- **The records**:
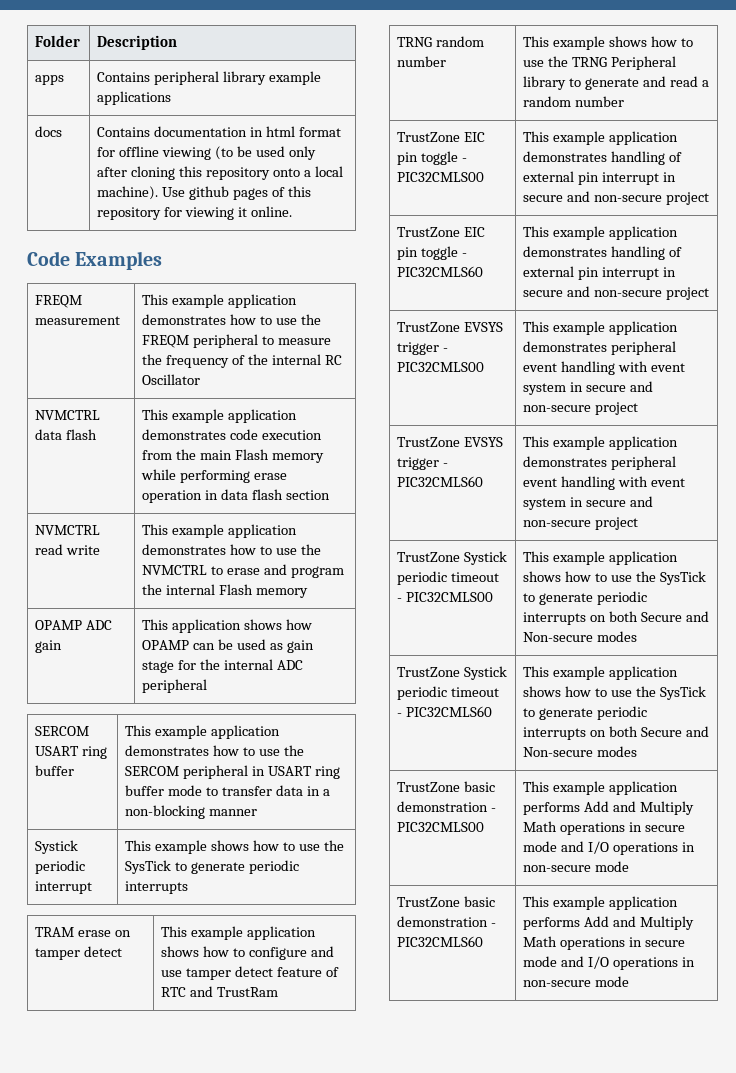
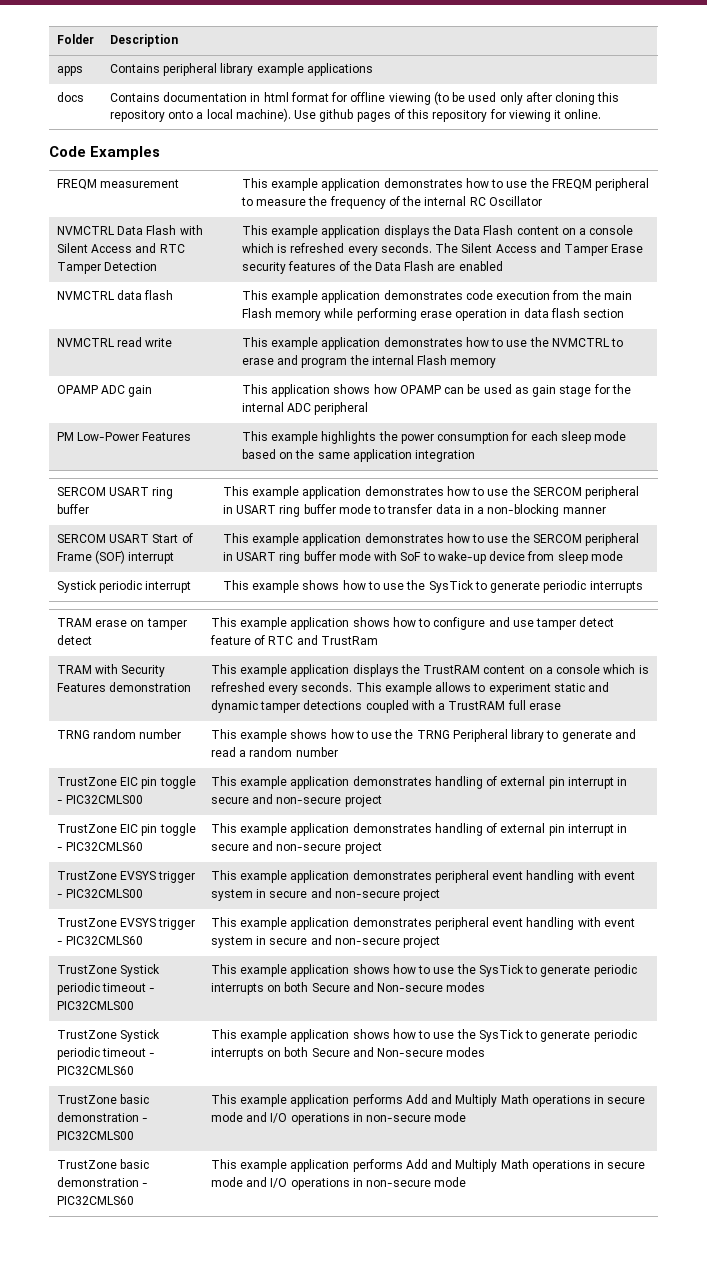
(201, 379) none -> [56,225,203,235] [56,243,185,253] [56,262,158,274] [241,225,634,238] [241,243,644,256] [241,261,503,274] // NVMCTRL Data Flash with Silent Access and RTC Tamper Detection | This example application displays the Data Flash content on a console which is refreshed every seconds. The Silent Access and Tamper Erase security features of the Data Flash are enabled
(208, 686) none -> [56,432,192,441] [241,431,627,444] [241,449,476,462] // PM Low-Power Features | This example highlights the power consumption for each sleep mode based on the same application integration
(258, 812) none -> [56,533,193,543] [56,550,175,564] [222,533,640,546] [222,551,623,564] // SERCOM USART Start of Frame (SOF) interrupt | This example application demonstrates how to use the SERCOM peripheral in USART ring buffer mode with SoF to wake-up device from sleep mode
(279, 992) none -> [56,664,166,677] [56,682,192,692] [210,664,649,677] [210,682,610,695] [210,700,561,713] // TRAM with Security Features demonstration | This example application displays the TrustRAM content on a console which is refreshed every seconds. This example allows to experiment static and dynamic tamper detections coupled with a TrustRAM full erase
* * *
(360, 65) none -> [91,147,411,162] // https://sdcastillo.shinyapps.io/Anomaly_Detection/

- **To do**: Repeat word for word the lines above that run from the line containing "(208, 686) none" through the line containing "(258, 812) none", both ends included, and nothing else.

- **Your solution**:
(208, 686) none -> [56,432,192,441] [241,431,627,444] [241,449,476,462] // PM Low-Power Features | This example highlights the power consumption for each sleep mode based on the same application integration
(258, 812) none -> [56,533,193,543] [56,550,175,564] [222,533,640,546] [222,551,623,564] // SERCOM USART Start of Frame (SOF) interrupt | This example application demonstrates how to use the SERCOM peripheral in USART ring buffer mode with SoF to wake-up device from sleep mode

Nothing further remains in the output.